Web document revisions
---*---

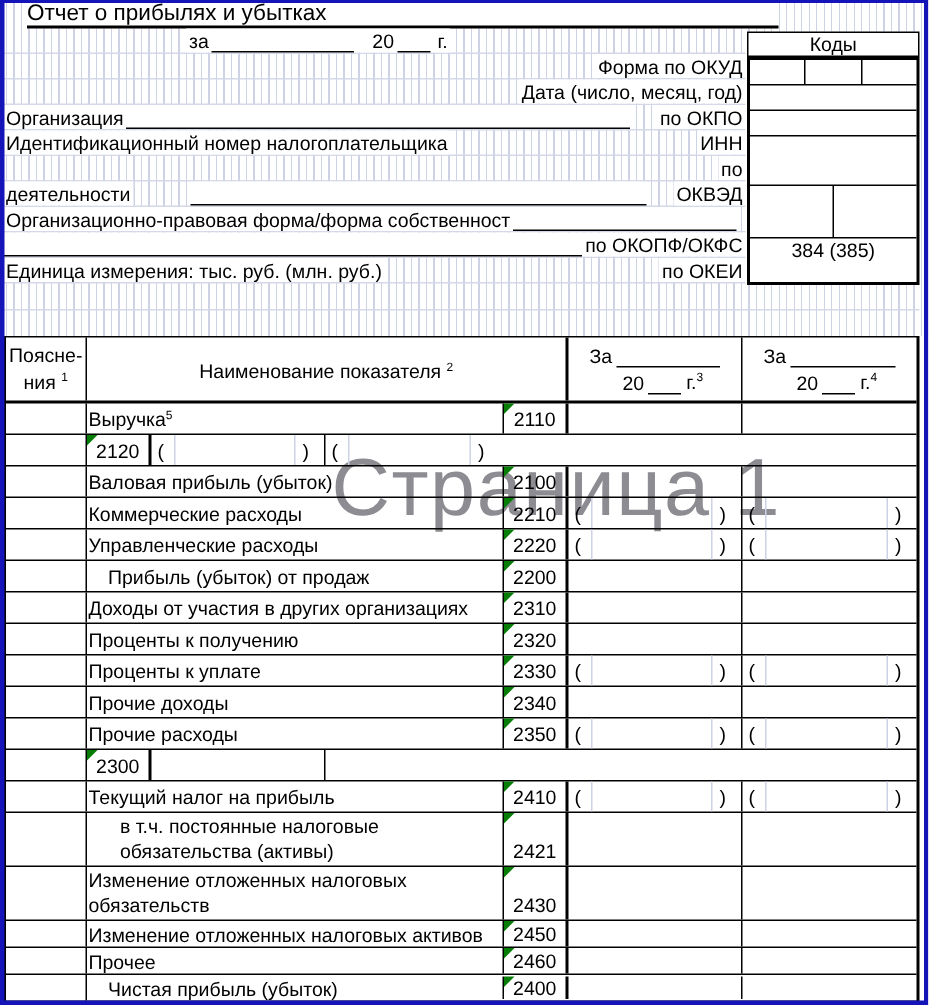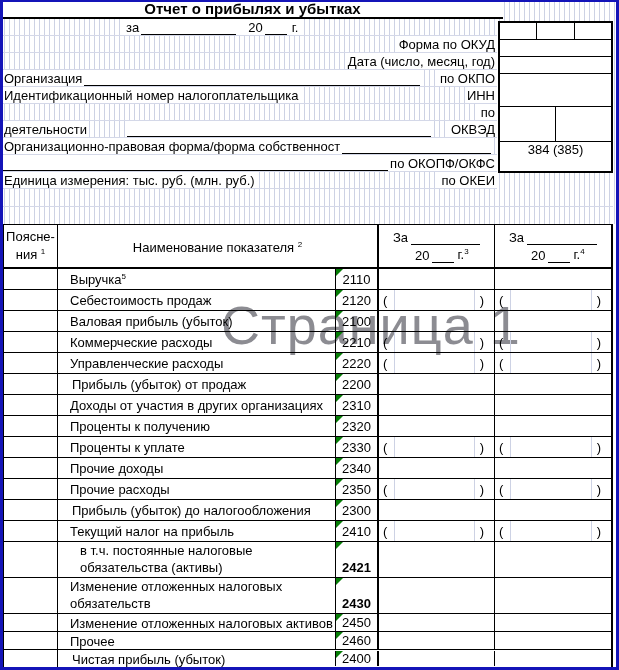--- a/index.html
+++ b/index.html
@@ -3,23 +3,23 @@
 <meta charset="utf-8">
 <style>
   html,body{margin:0;padding:0;background:#fff;}
   .sheet{position:relative;width:619px;height:670px;background:#fff;overflow:hidden;
          font-family:"Liberation Sans",sans-serif;font-size:13px;color:#000;}
   
   .page-border{position:absolute;inset:0;border:3px solid #1414b8;border-top-width:2px;z-index:30;pointer-events:none;}
   
   .form-area{position:absolute;left:0;top:0;width:619px;height:224px;
              background:repeating-linear-gradient(90deg,#ffffff 0 4px,#cdd2e4 4px 5px);}
-  .title-row{position:absolute;left:2px;top:0;width:501px;height:19px;background:#fff;
-             border-bottom:2px solid #000;display:flex;align-items:center;justify-content:center;
-             font-weight:bold;font-size:15px;box-sizing:border-box;}
+  .title-row{position:absolute;left:18px;top:0;width:501px;height:19px;background:#fff;
+             border-bottom:2px solid #000;display:flex;align-items:center;
+             font-weight:normal;font-size:15px;box-sizing:border-box;}
   .frow{position:absolute;left:2px;width:495px;height:17px;border-bottom:1px solid #d4d8e8;
         display:flex;align-items:flex-start;box-sizing:border-box;}
   .frow.fullw{width:611px;}
   .lbl{background:#fff;height:16px;display:flex;align-items:center;padding:0 2px;white-space:nowrap;}
   .blank{background:#fff;height:16px;border-bottom:1px solid #000;box-sizing:border-box;position:relative;z-index:1;}
   .sp{height:16px;}
   .wgap{background:#fff;height:16px;}
   .flex1{flex:1;}
   
   .codes{position:absolute;left:498px;top:21px;width:115px;z-index:2;}
@@ -50,25 +50,25 @@
   sup{font-size:8px;}
   .ph{display:flex;flex-direction:column;justify-content:center;gap:3px;padding:0 14px;}
   .phl{display:flex;align-items:flex-end;height:15px;}
   .ph .u{border-bottom:1px solid #000;height:14px;}
   .trow{display:flex;border-bottom:1px solid #000;box-sizing:border-box;}
   .trow:last-child{border-bottom:none;}
   .trow.normal{height:21px;}
   .trow.tall{height:36px;}
   .trow.short{height:18px;}
   .trow:last-child.short{height:17px;align-items:center;}
-  .rname{display:flex;align-items:center;padding-left:12px;line-height:14px;}
+  .rname{display:flex;align-items:center;padding-left:1px;line-height:14px;}
   .ind1 .rname{padding-left:14px;}
   .ind2 .rname{padding-left:22px;}
   .c-code{display:flex;align-items:center;justify-content:center;}
-  .tall .c-code{align-items:flex-end;padding-bottom:2px;font-weight:bold;}
+  .tall .c-code{align-items:flex-end;padding-bottom:2px;}
   .vcell{display:flex;align-items:center;}
   .paren-o{padding-left:4px;visibility:hidden;}
   .paren-c{margin-left:auto;padding-right:10px;visibility:hidden;}
   .vinner{flex:1;align-self:stretch;margin-left:7px;margin-right:5px;}
   .parens .paren-o,.parens .paren-c{visibility:visible;}
   .parens .vinner{border-left:1px solid #cdd2e4;border-right:1px solid #cdd2e4;}
 </style>
 </head>
 <body>
 
@@ -142,20 +142,21 @@
     <div class="frow" style="top:172px">
       <div class="lbl">Единица измерения: тыс. руб. (млн. руб.)</div>
       <div class="sp flex1"></div>
       <div class="lbl">по ОКЕИ</div>
     </div>
 
     <div class="frow fullw" style="top:189px;height:18px"></div>
     <div class="frow fullw" style="top:207px;border-bottom:none"></div>
 
     <div class="codes">
+      <div class="kody">Коды</div>
       <div class="cbox">
         <div class="crow h17">
           <div class="sub"></div>
           <div class="sub"></div>
           <div class="sub"></div>
         </div>
         <div class="crow h17"></div>
         <div class="crow h17"></div>
         <div class="crow h33"></div>
         <div class="crow h35">
@@ -222,23 +223,20 @@
       <span class="paren-c">)</span>
     </div>
     <div class="cell c-p2 vcell">
       <span class="paren-o">(</span>
       <span class="vinner"></span>
       <span class="paren-c">)</span>
     </div>
   </div>
         <div class="trow normal parens">
     <div class="cell c-note"></div>
-    <div class="cell c-name rname">
-      <span><span class="rlabel">Себестоимость продаж</span><sup class="rsup"></sup></span>
-    </div>
     <div class="cell c-code gtri">
       <span class="rcode">2120</span>
     </div>
     <div class="cell c-p1 vcell">
       <span class="paren-o">(</span>
       <span class="vinner"></span>
       <span class="paren-c">)</span>
     </div>
     <div class="cell c-p2 vcell">
       <span class="paren-o">(</span>
@@ -412,23 +410,20 @@
       <span class="paren-c">)</span>
     </div>
     <div class="cell c-p2 vcell">
       <span class="paren-o">(</span>
       <span class="vinner"></span>
       <span class="paren-c">)</span>
     </div>
   </div>
         <div class="trow normal ind1">
     <div class="cell c-note"></div>
-    <div class="cell c-name rname">
-      <span><span class="rlabel">Прибыль (убыток) до налогообложения</span><sup class="rsup"></sup></span>
-    </div>
     <div class="cell c-code gtri">
       <span class="rcode">2300</span>
     </div>
     <div class="cell c-p1 vcell">
       <span class="paren-o">(</span>
       <span class="vinner"></span>
       <span class="paren-c">)</span>
     </div>
     <div class="cell c-p2 vcell">
       <span class="paren-o">(</span>

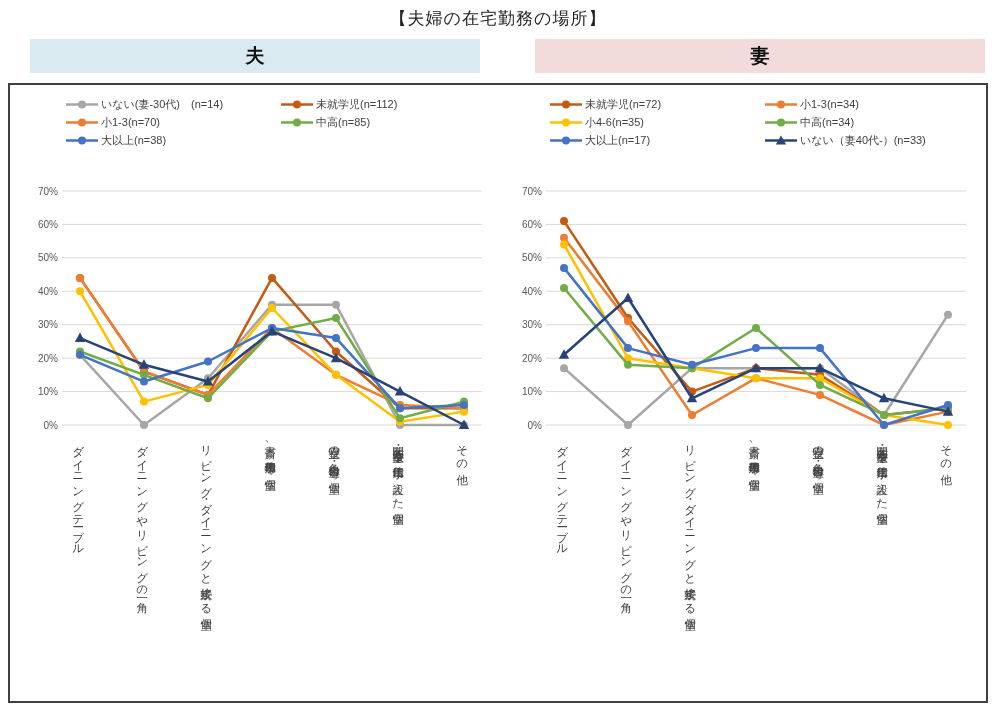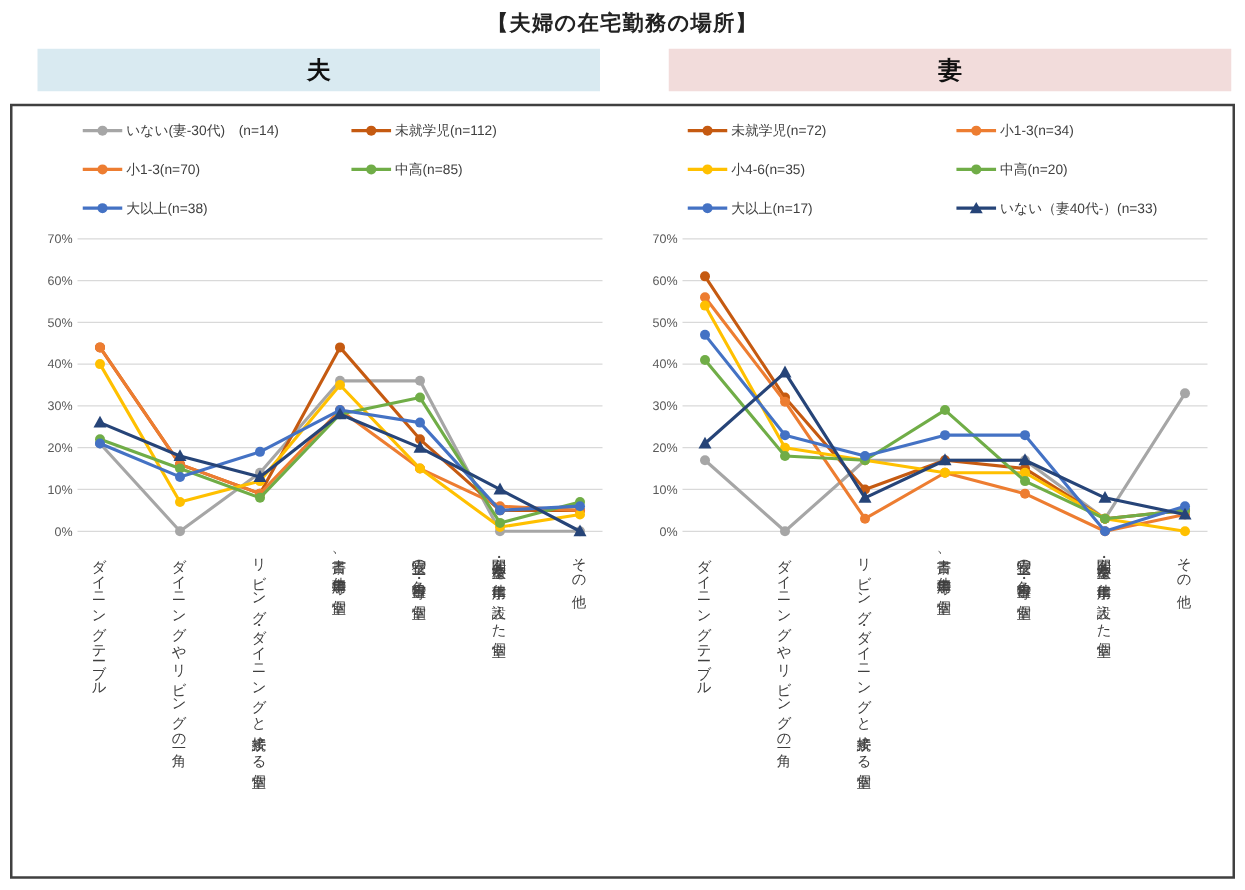--- a/index.html
+++ b/index.html
@@ -1,27 +1,27 @@
 <!DOCTYPE html>
 <html><head>
 <meta charset="utf-8">
 <style>
   * { margin:0; padding:0; box-sizing:border-box; }
   html,body { width:996px; height:712px; background:#ffffff;
     font-family:"Liberation Sans", sans-serif; }
   .page { width:996px; height:712px; padding-top:7px; }
-  .chart-title { text-align:center; font-size:17px; font-weight:700; color:#222;
+  .chart-title { text-align:center; font-size:17px; font-weight:400; color:#222;
     letter-spacing:1px; margin-bottom:9px; }
   .header-row { display:flex; margin:0 11px 0 30px; gap:55px; margin-bottom:10px; }
   .band { width:450px; height:34px; display:flex; align-items:center; justify-content:center;
     font-size:19px; font-weight:700; color:#111; }
   .chart-box { margin:0 8px; height:620px; border:2px solid #404040; background:#fff;
     display:flex; padding:6px 4px 0 4px; }
   .chart-col { flex:1; display:flex; flex-direction:column; min-width:0; }
-  .legend { display:grid; grid-template-columns:215px 1fr; row-gap:16px;
+  .legend { display:grid; grid-template-columns:215px 1fr; row-gap:3px;
     padding:6px 0 4px 52px; min-height:88px; align-content:start; }
   .legend-item { display:flex; align-items:center; gap:3px; font-size:11px; color:#3f3f3f;
     white-space:nowrap; }
   .plot-wrap { margin-left:6px; }
   svg text { font-family:"Liberation Sans", sans-serif; }
   .xlabels { position:relative; height:252px; margin-left:6px; }
   .xlabel { position:absolute; top:2px; writing-mode:vertical-rl; font-size:11.5px;
     color:#3f3f3f; line-height:1.15; letter-spacing:1px; }
 </style>
 </head>
@@ -181,21 +181,21 @@
               <line x1="0" y1="5.5" x2="32" y2="5.5" stroke="#FFC000" stroke-width="2.5"></line>
               <circle cx="16" cy="5.5" r="4" fill="#FFC000"></circle>
             </svg>
             <span>小4-6(n=35)</span>
           </div>
           <div class="legend-item">
             <svg width="32" height="11">
               <line x1="0" y1="5.5" x2="32" y2="5.5" stroke="#70AD47" stroke-width="2.5"></line>
               <circle cx="16" cy="5.5" r="4" fill="#70AD47"></circle>
             </svg>
-            <span>中高(n=20)</span>
+            <span>中高(n=34)</span>
           </div>
           <div class="legend-item">
             <svg width="32" height="11">
               <line x1="0" y1="5.5" x2="32" y2="5.5" stroke="#4472C4" stroke-width="2.5"></line>
               <circle cx="16" cy="5.5" r="4" fill="#4472C4"></circle>
             </svg>
             <span>大以上(n=17)</span>
           </div>
           <div class="legend-item">
             <svg width="32" height="11">

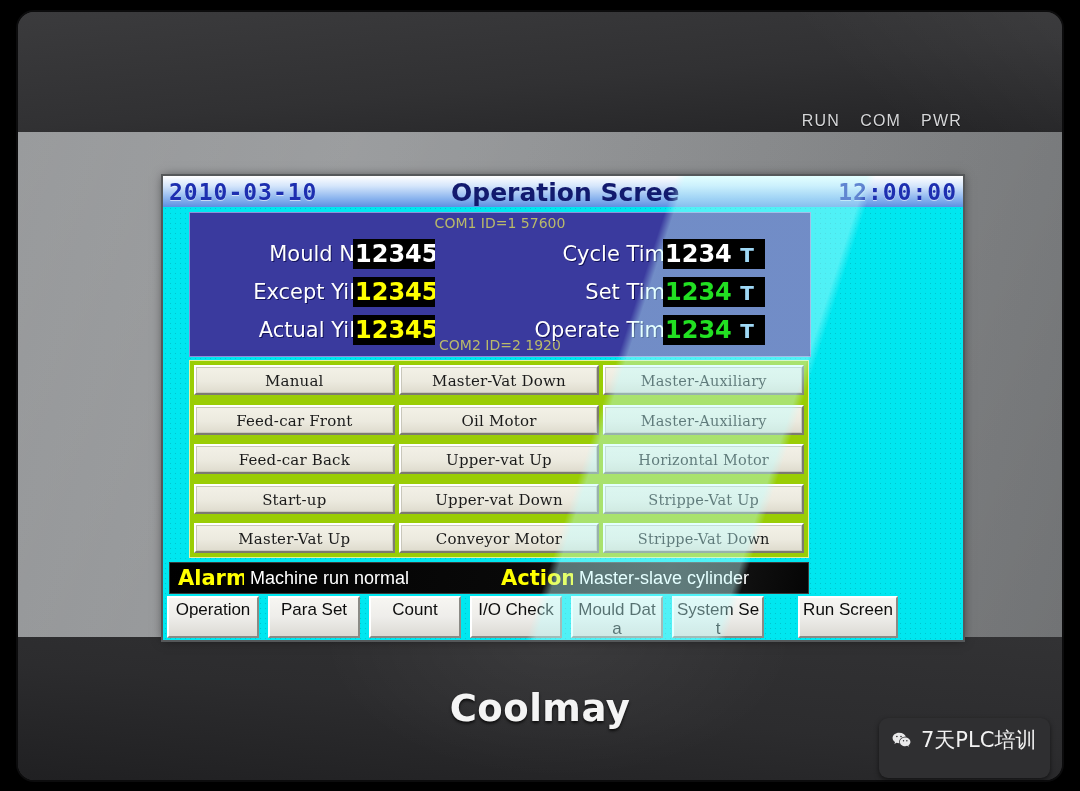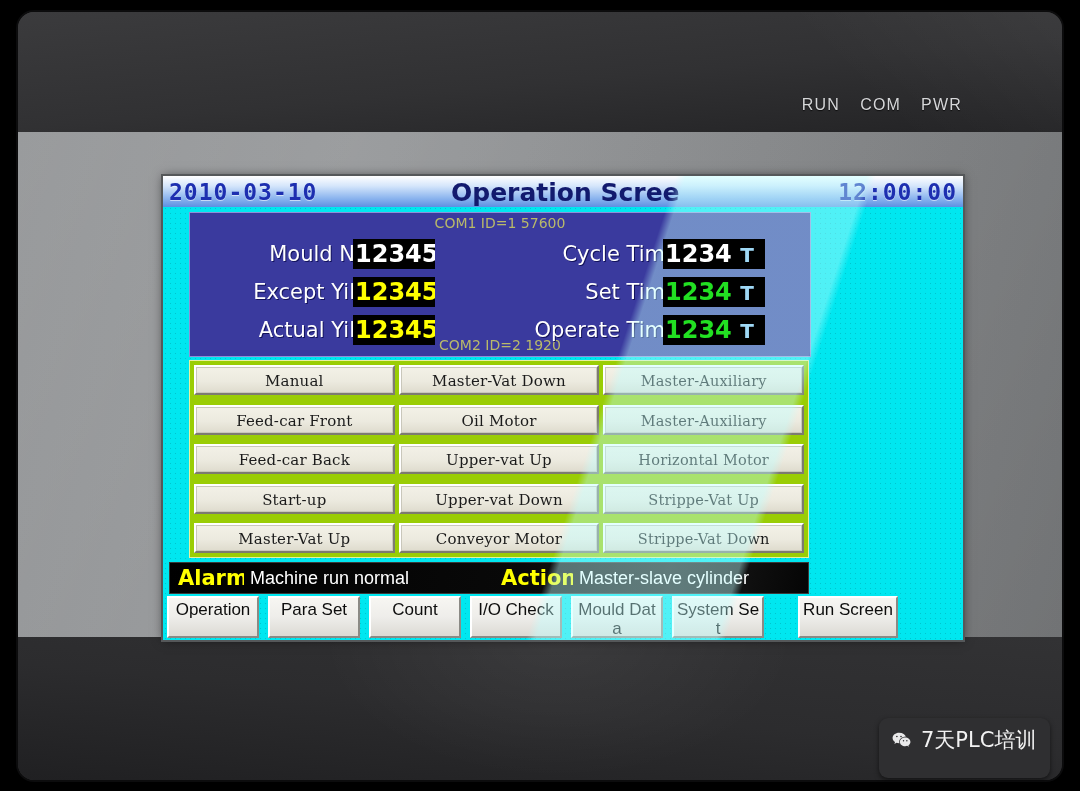--- a/index.html
+++ b/index.html
@@ -77,20 +77,21 @@
     display: flex;
     gap: 20px;
     z-index: 5;
   }
   #led-row .led-label {
     font-family: "Liberation Sans", sans-serif;
     font-size: 16px;
     letter-spacing: 1.2px;
     color: #d6d7d9;
     text-shadow: 0 1px 1px rgba(0,0,0,.7);
+    margin-top: 16px;
   }
 
   
   #brand {
     position: absolute;
     left: 0;
     right: 0;
     top: 675px;
     text-align: center;
     font-family: "DejaVu Sans", sans-serif;
@@ -487,20 +488,21 @@
       <div class="nav-btn">Count</div>
       <div class="nav-btn">I/O Check</div>
       <div class="nav-btn">Mould Data</div>
       <div class="nav-btn">System Set</div>
       <div class="nav-btn last">Run Screen</div>
     </div>
 
     <div id="screen-glare"></div>
   </div>
 
+  <div id="brand">Coolmay</div>
 </div>
 
 <div id="wechat-badge">
   <svg id="wechat-icon" viewBox="0 0 24 24">
     <path d="M9.2 3.1C5.1 3.1 1.8 5.8 1.8 9.1c0 1.9 1.1 3.6 2.8 4.7l-.7 2.1 2.4-1.2c.9.3 1.9.4 2.9.4h.5c-.2-.5-.3-1.1-.3-1.7 0-3.2 3.1-5.8 7-5.8h.5c-.6-2.5-3.4-4.5-7.7-4.5z" fill="#e9e9ea"></path>
     <circle cx="6.7" cy="7.4" r="0.95" fill="#2f2f31"></circle>
     <circle cx="11.4" cy="7.4" r="0.95" fill="#2f2f31"></circle>
     <path d="M22.2 13.6c0-2.7-2.7-4.9-6-4.9s-6 2.2-6 4.9 2.7 4.9 6 4.9c.8 0 1.6-.1 2.3-.4l2 1-.6-1.7c1.4-.9 2.3-2.3 2.3-3.8z" fill="#e9e9ea"></path>
     <circle cx="14.3" cy="12.3" r="0.8" fill="#2f2f31"></circle>
     <circle cx="18.1" cy="12.3" r="0.8" fill="#2f2f31"></circle>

---*---

▶ _TASK OBJECTIVE_
Each line of the records that holds the word "visibility" should be copied out.

▶ _ANSWER TO THE EXERCISE_
   .paren-o{padding-left:4px;visibility:hidden;}
   .paren-c{margin-left:auto;padding-right:10px;visibility:hidden;}
   .parens .paren-o,.parens .paren-c{visibility:visible;}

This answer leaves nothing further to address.